* [REQUIREMENT] All entries below must be written out verbatim, and the images must be dropped.

Web page revision data:
::::::::::

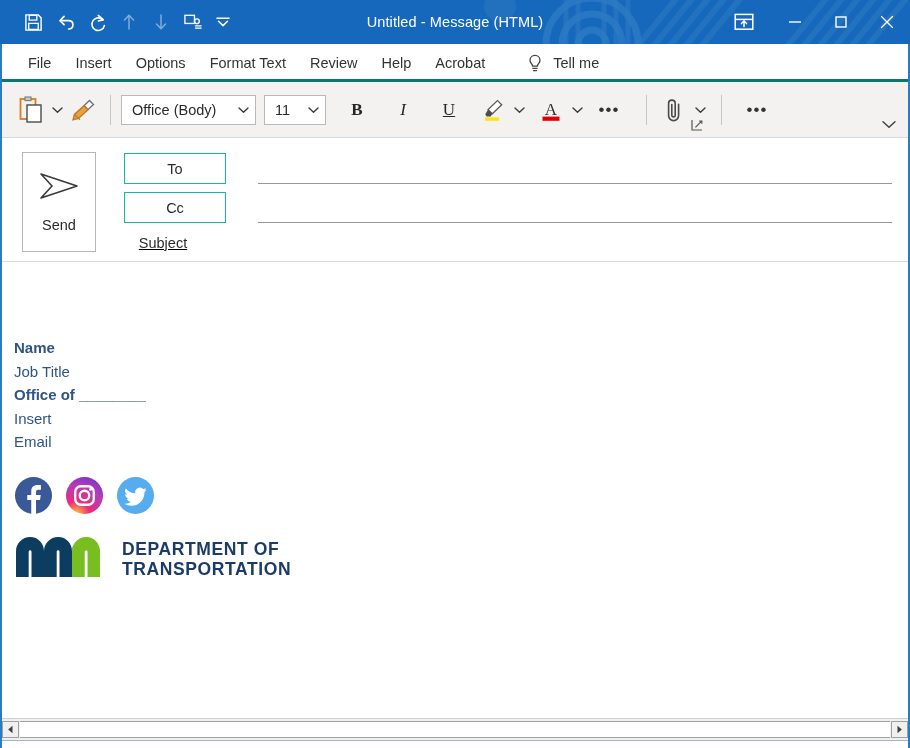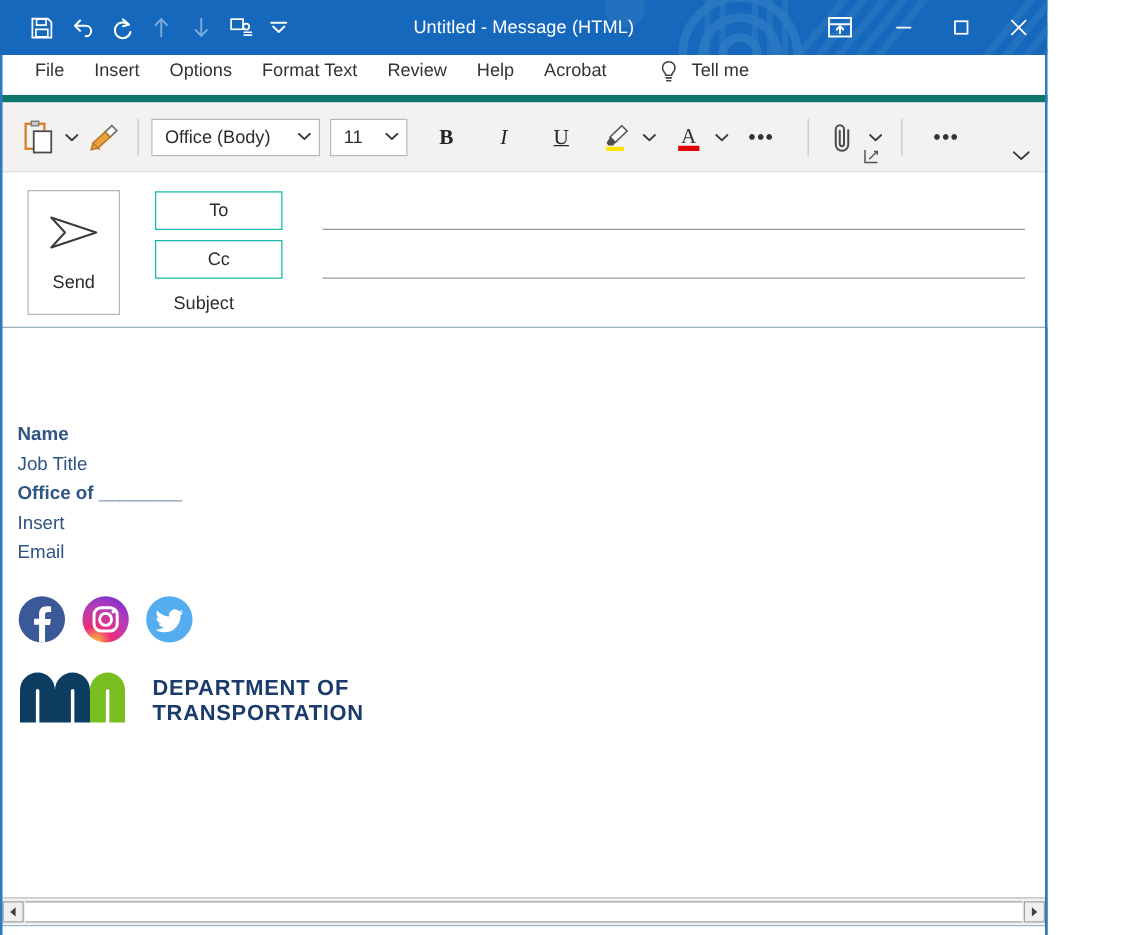--- a/index.html
+++ b/index.html
@@ -7,21 +7,21 @@
   html, body {
     width: 910px;
     height: 748px;
     overflow: hidden;
     font-family: "Liberation Sans", sans-serif;
     background: #ffffff;
   }
 
   #app {
     position: relative;
-    width: 838px;
+    width: 910px;
     height: 748px;
     display: flex;
     flex-direction: column;
     background: #ffffff;
   }
 
   
   .titlebar {
     position: relative;
     height: 44px;
@@ -90,23 +90,22 @@
     cursor: default;
   }
   .win-btn.ribbon-opt { width: 56px; }
 
   
   .tabstrip {
     height: 38px;
     flex: 0 0 38px;
     background: #ffffff;
     display: flex;
-    align-items: flex-end;
     padding-left: 16px;
-    border-bottom: 6px solid #0f766e;
+    border-bottom: 3px solid #0f766e;
   }
   .tab {
     position: relative;
     height: 38px;
     display: flex;
     align-items: center;
     padding: 0 12px;
     font-size: 14.5px;
     color: #333333;
     cursor: default;
@@ -277,20 +276,21 @@
     align-items: center;
     font-size: 14px;
     color: #222;
     padding-left: 2px;
     cursor: text;
   }
   .subject-row {
     display: flex;
     align-items: center;
     height: 26px;
+    text-decoration: underline;
   }
   .subject-label {
     width: 102px;
     margin-left: 16px;
     text-align: center;
     font-size: 14.5px;
     color: #2b2b2b;
   }
   .subject-line {
     flex: 1;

::::::::::

* [SOLUTION TO THE PROBLEM]
--- a/index.html
+++ b/index.html
@@ -7,21 +7,21 @@
   html, body {
     width: 910px;
     height: 748px;
     overflow: hidden;
     font-family: "Liberation Sans", sans-serif;
     background: #ffffff;
   }
 
   #app {
     position: relative;
-    width: 838px;
+    width: 910px;
     height: 748px;
     display: flex;
     flex-direction: column;
     background: #ffffff;
   }
 
   
   .titlebar {
     position: relative;
     height: 44px;
@@ -90,23 +90,22 @@
     cursor: default;
   }
   .win-btn.ribbon-opt { width: 56px; }
 
   
   .tabstrip {
     height: 38px;
     flex: 0 0 38px;
     background: #ffffff;
     display: flex;
-    align-items: flex-end;
     padding-left: 16px;
-    border-bottom: 6px solid #0f766e;
+    border-bottom: 3px solid #0f766e;
   }
   .tab {
     position: relative;
     height: 38px;
     display: flex;
     align-items: center;
     padding: 0 12px;
     font-size: 14.5px;
     color: #333333;
     cursor: default;
@@ -277,20 +276,21 @@
     align-items: center;
     font-size: 14px;
     color: #222;
     padding-left: 2px;
     cursor: text;
   }
   .subject-row {
     display: flex;
     align-items: center;
     height: 26px;
+    text-decoration: underline;
   }
   .subject-label {
     width: 102px;
     margin-left: 16px;
     text-align: center;
     font-size: 14.5px;
     color: #2b2b2b;
   }
   .subject-line {
     flex: 1;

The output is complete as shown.